Otteniamo chiamate simultanee alla nostra applicazione Web da un fornitore e sospettiamo che ci stia causando aggiornamenti persi perché vengono elaborati nello stesso momento su macchine diverse.Come posso elaborare la maggior parte dei lavori in parallelo ma serializzare un sottoinsieme?
Abbiamo bisogno di serializzare l'elaborazione di quelle chiamate se e solo se interessano lo stesso record utente.
Un mio collega ha proposto un flusso AWS Kinesis in cui utilizziamo l'ID utente come chiave di partizione. L'idea è che la stessa chiave di partizione collochi il record nello stesso frammento. Ogni frammento viene elaborato da un solo operatore e non ci saranno problemi di concorrenza. In base alla progettazione, sarà garantito che i record appartenenti allo stesso utente non vengano elaborati in parallelo. Questa soluzione ridimensiona e risolve il problema, ma ci restituirà almeno uno sprint.
Stiamo cercando una soluzione che possiamo implementare più rapidamente.

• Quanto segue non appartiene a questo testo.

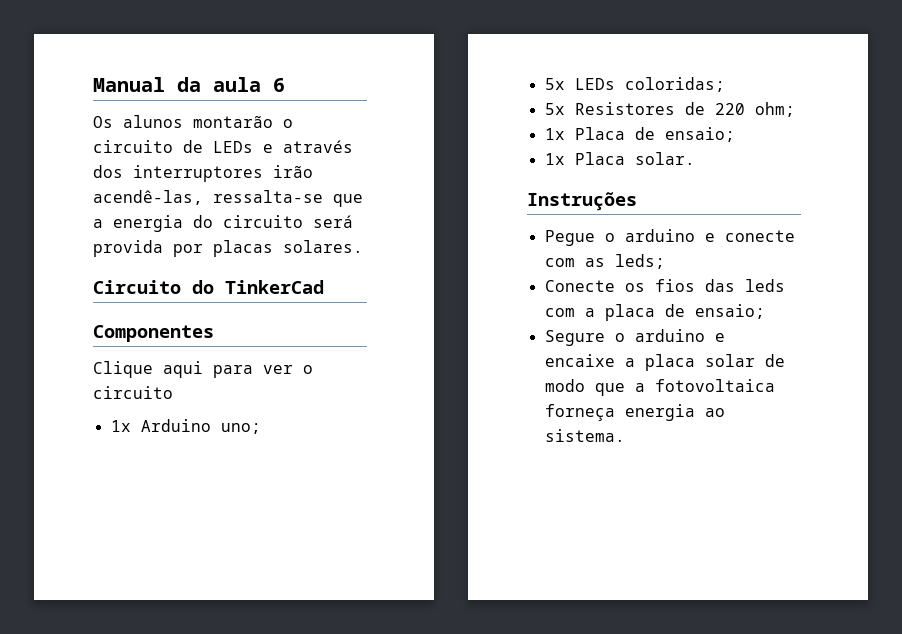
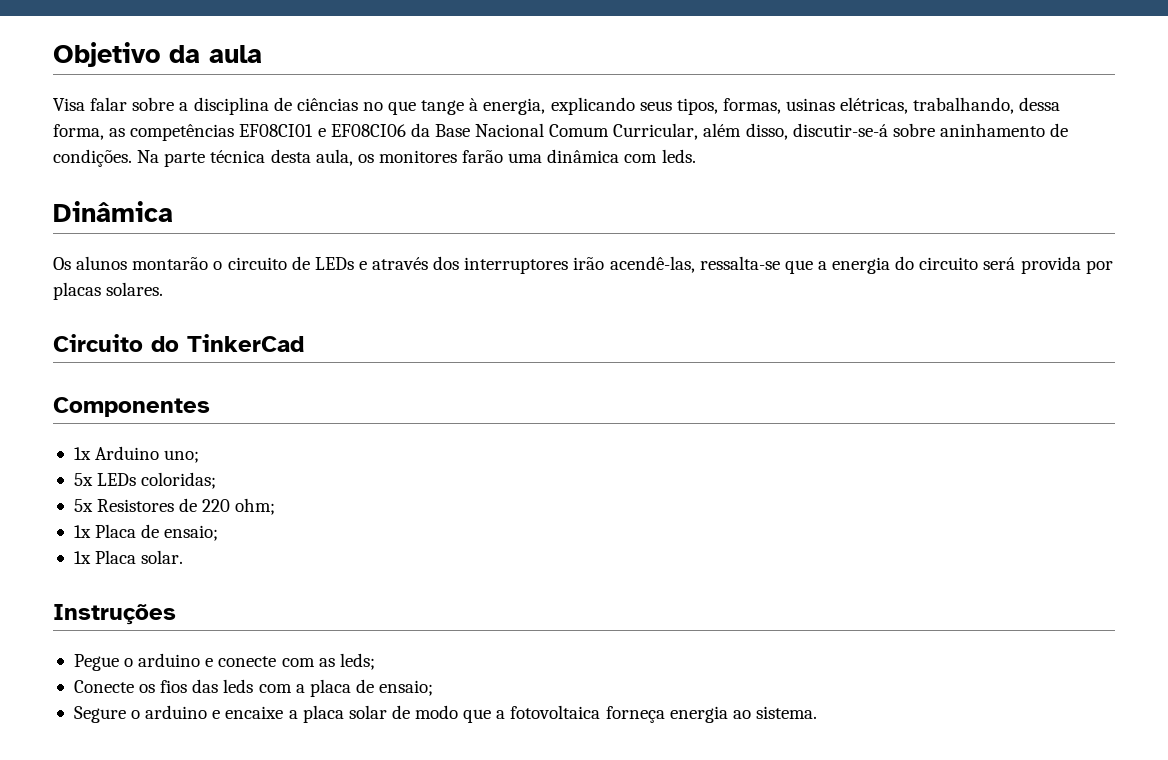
[93,77,165,92] Manual -> [53,42,160,67] Objetivo
[273,78,285,92] 6 -> [53,97,1061,115] [53,123,1069,141] [53,149,696,167] [53,201,173,222] // Visa falar sobre a disciplina de ciências no que tange à energia, explicando seus tipos, formas, usinas elétricas, trabalhando, dessa forma, as competências EF08CI01 e EF08CI06 da Base Nacional Comum Curricular, além disso, discutir-se-á sobre aninhamento de condições. Na parte técnica desta aula, os monitores farão uma dinâmica com leds. // Dinâmica
[93,361,313,378] [93,386,173,399] // Clique aqui para ver o circuito -> (210, 407) none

Altre soluzioni che abbiamo discusso finora:
- che ritardare l'elaborazione dei callback, potenzialmente da un periodo di tempo casuale. In questo scenario, è ancora possibile (anche se meno probabile) che diversi lavoratori lavorino allo stesso utente nello stesso momento.
- Qualsiasi sistema di accodamento ha il difetto di essere limitato a un solo operatore o al rischio di elaborazione parallela o uguale a quanto indicato in (1).
Siamo su uno stack Rails con MySQL e preferiamo AWS per le nostre soluzioni.
Esiste una soluzione a questo problema che consentirà di ottenere risultati più rapidi rispetto al passaggio a Kinesis?